### TASK DESCRIPTION
Reproduce the listing in full, pictures excluded.

### RECORD SET

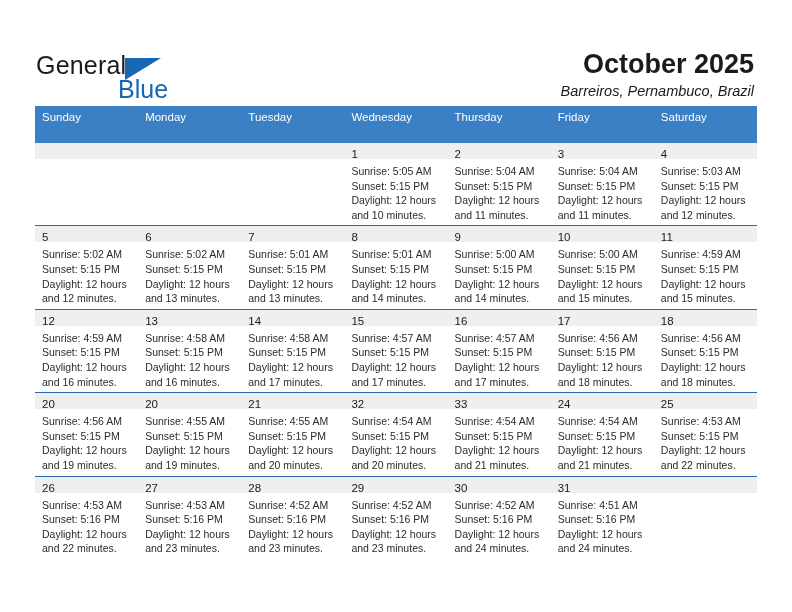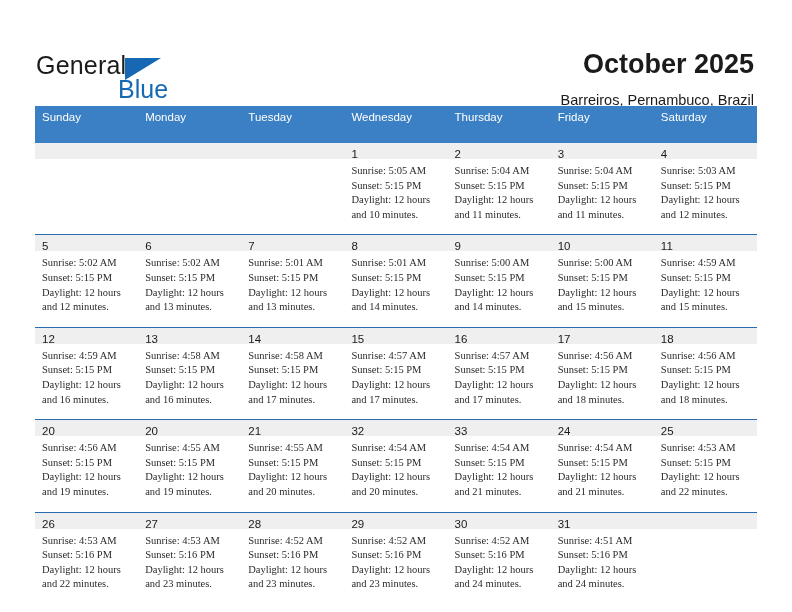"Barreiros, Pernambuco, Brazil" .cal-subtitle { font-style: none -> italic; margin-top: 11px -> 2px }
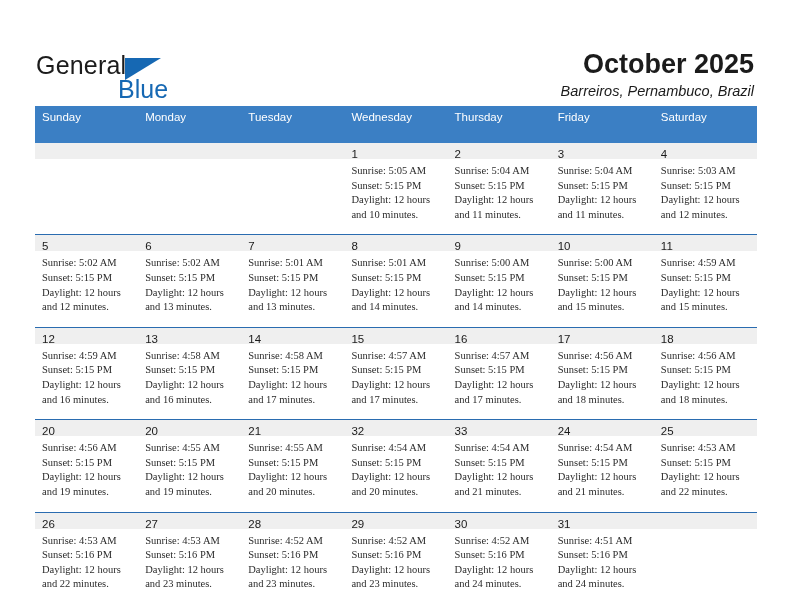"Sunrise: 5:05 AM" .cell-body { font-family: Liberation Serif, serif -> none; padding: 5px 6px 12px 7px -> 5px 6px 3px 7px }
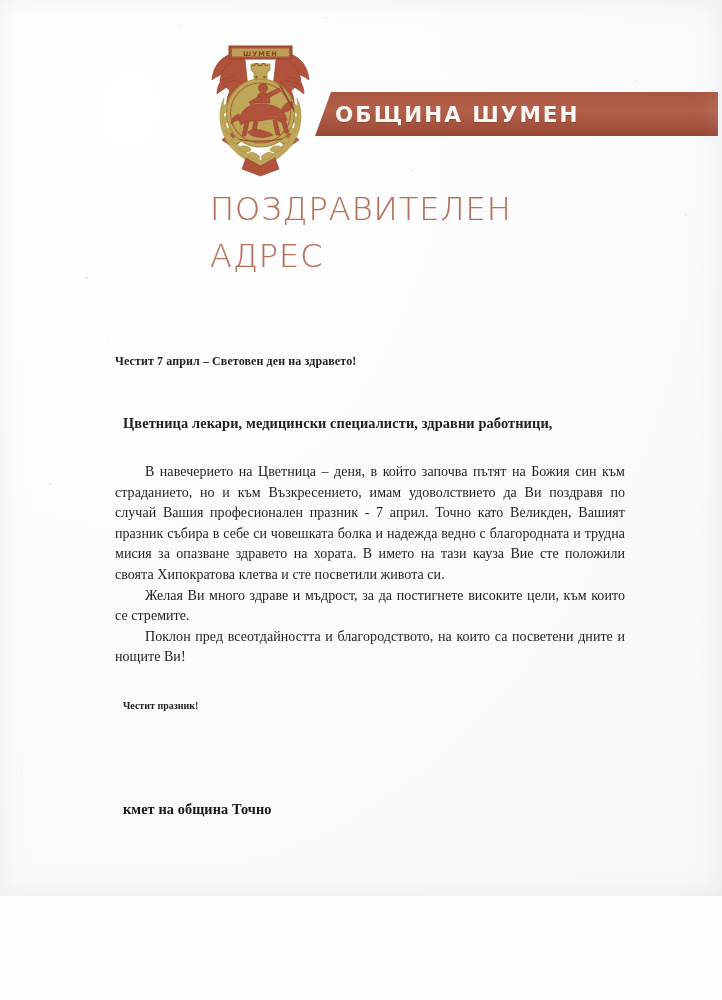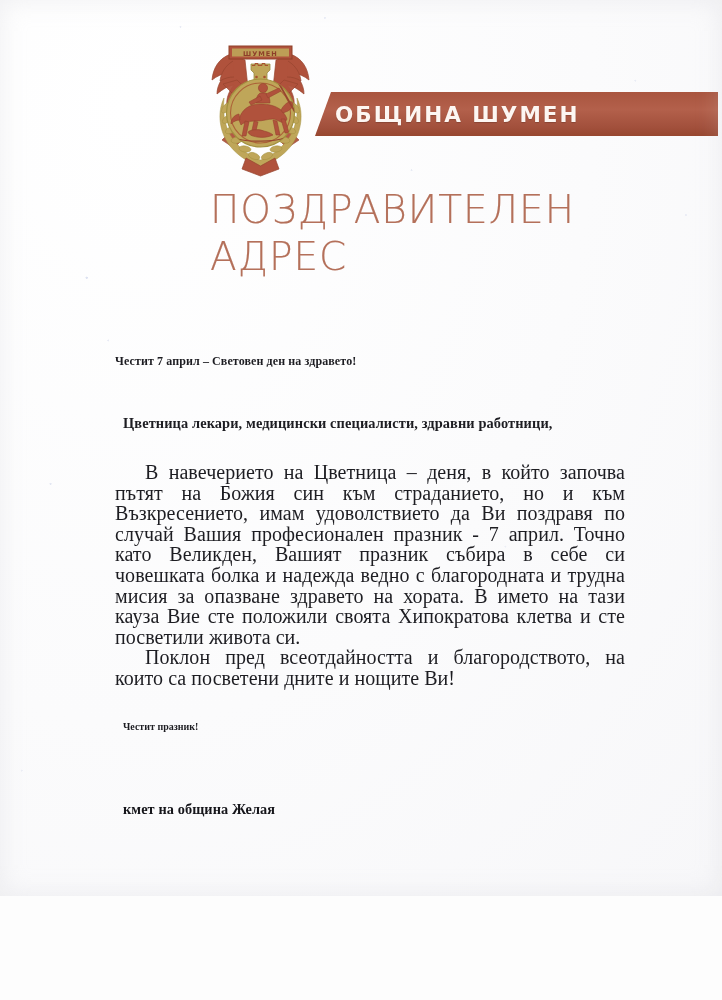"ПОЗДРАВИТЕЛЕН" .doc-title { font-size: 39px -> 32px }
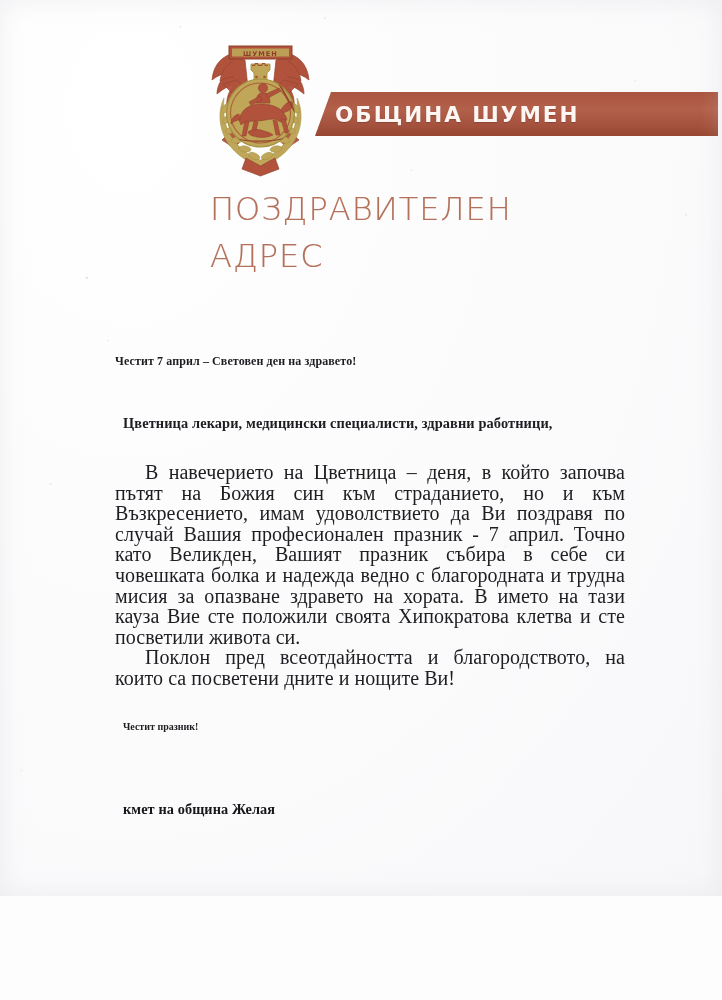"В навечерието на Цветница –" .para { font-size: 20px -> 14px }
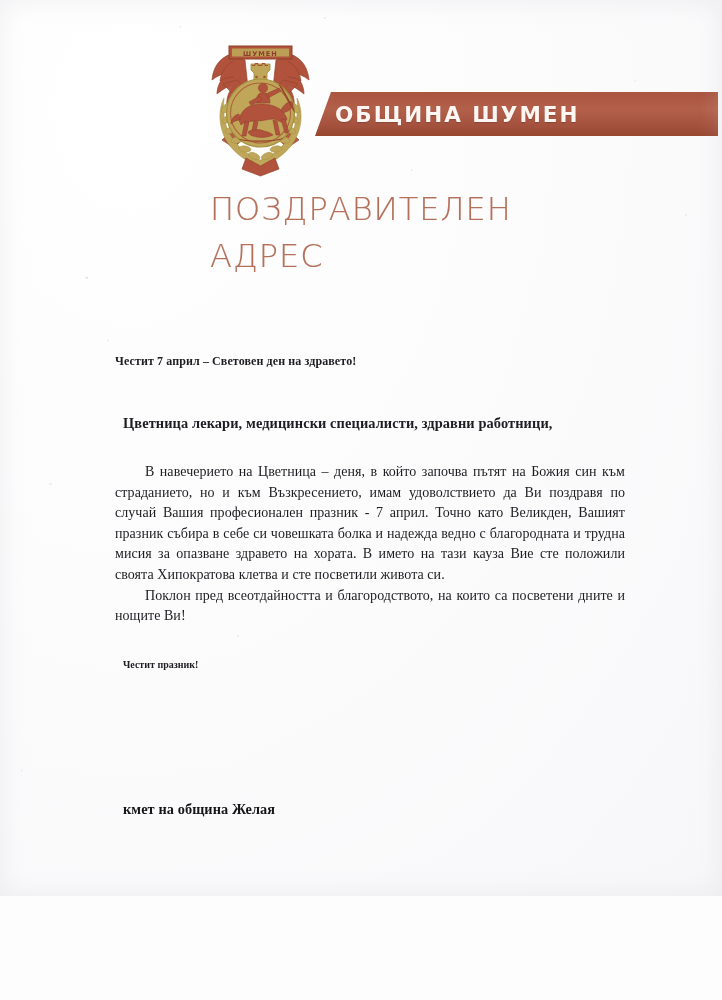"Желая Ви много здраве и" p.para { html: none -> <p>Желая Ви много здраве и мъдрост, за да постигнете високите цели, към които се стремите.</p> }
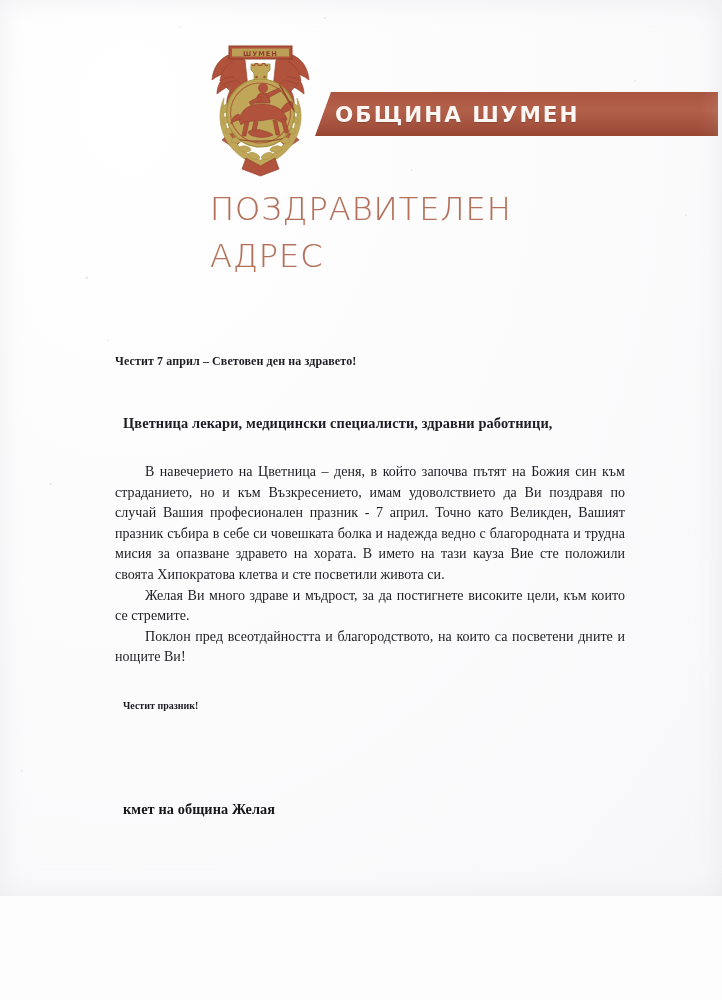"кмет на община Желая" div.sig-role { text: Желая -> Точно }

### SOLVED EXERCISE
"Barreiros, Pernambuco, Brazil" .cal-subtitle { font-style: none -> italic; margin-top: 11px -> 2px }
"Sunrise: 5:05 AM" .cell-body { font-family: Liberation Serif, serif -> none; padding: 5px 6px 12px 7px -> 5px 6px 3px 7px }
"ПОЗДРАВИТЕЛЕН" .doc-title { font-size: 39px -> 32px }
"В навечерието на Цветница –" .para { font-size: 20px -> 14px }
"Желая Ви много здраве и" p.para { html: none -> <p>Желая Ви много здраве и мъдрост, за да постигнете високите цели, към които се стремите.</p> }
"кмет на община Желая" div.sig-role { text: Желая -> Точно }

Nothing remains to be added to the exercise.